AIM OF THE TASK: Your answer must be the records below, repeated exactly, with every picture left out.

DATA FOR THIS EXERCISE:
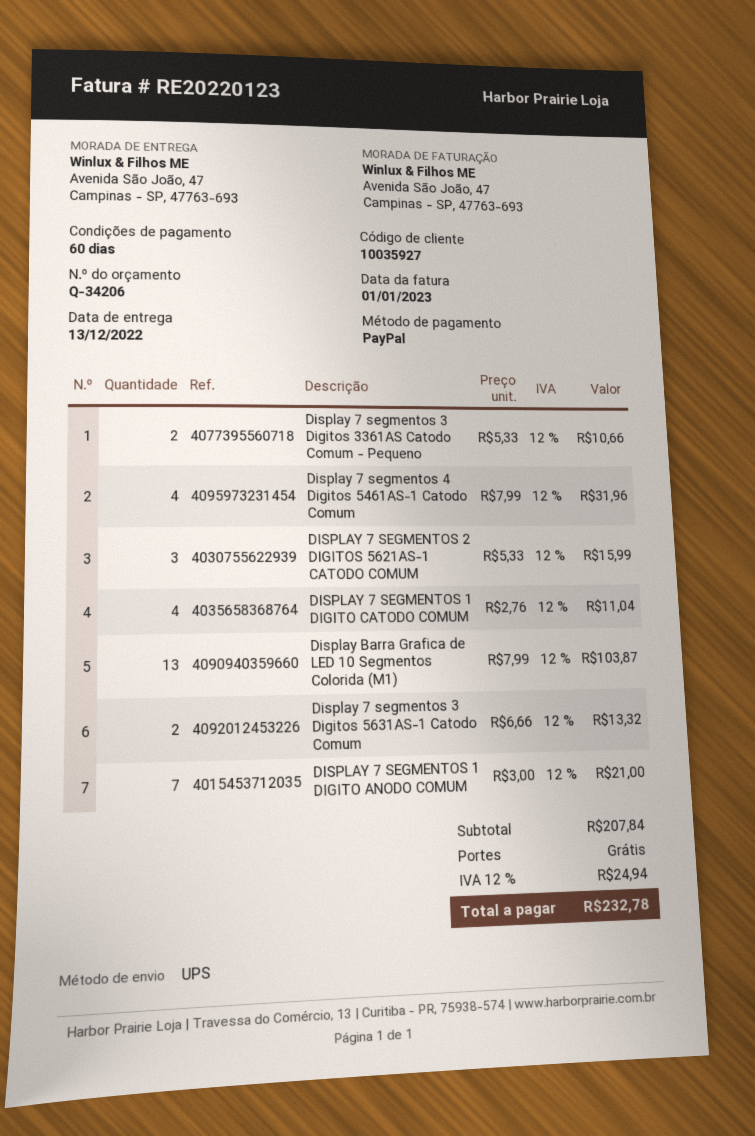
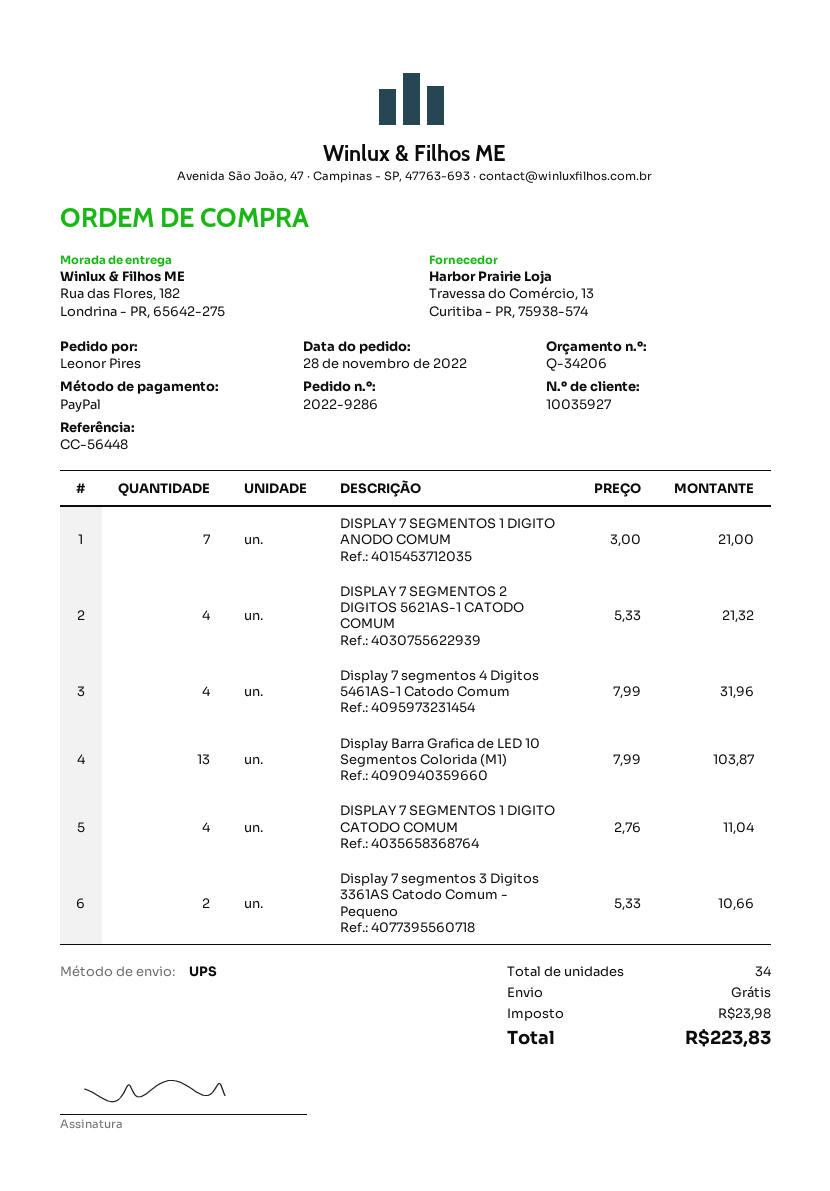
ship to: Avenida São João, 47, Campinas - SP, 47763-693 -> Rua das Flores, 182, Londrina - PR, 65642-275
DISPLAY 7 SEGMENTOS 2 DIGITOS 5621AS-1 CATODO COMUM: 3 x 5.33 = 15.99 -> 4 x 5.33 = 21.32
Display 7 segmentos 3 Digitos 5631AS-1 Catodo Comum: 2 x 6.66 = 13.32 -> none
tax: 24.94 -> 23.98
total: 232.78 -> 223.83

WRITTEN RESPONSE:
ship to: Avenida São João, 47, Campinas - SP, 47763-693 -> Rua das Flores, 182, Londrina - PR, 65642-275
DISPLAY 7 SEGMENTOS 2 DIGITOS 5621AS-1 CATODO COMUM: 3 x 5.33 = 15.99 -> 4 x 5.33 = 21.32
Display 7 segmentos 3 Digitos 5631AS-1 Catodo Comum: 2 x 6.66 = 13.32 -> none
tax: 24.94 -> 23.98
total: 232.78 -> 223.83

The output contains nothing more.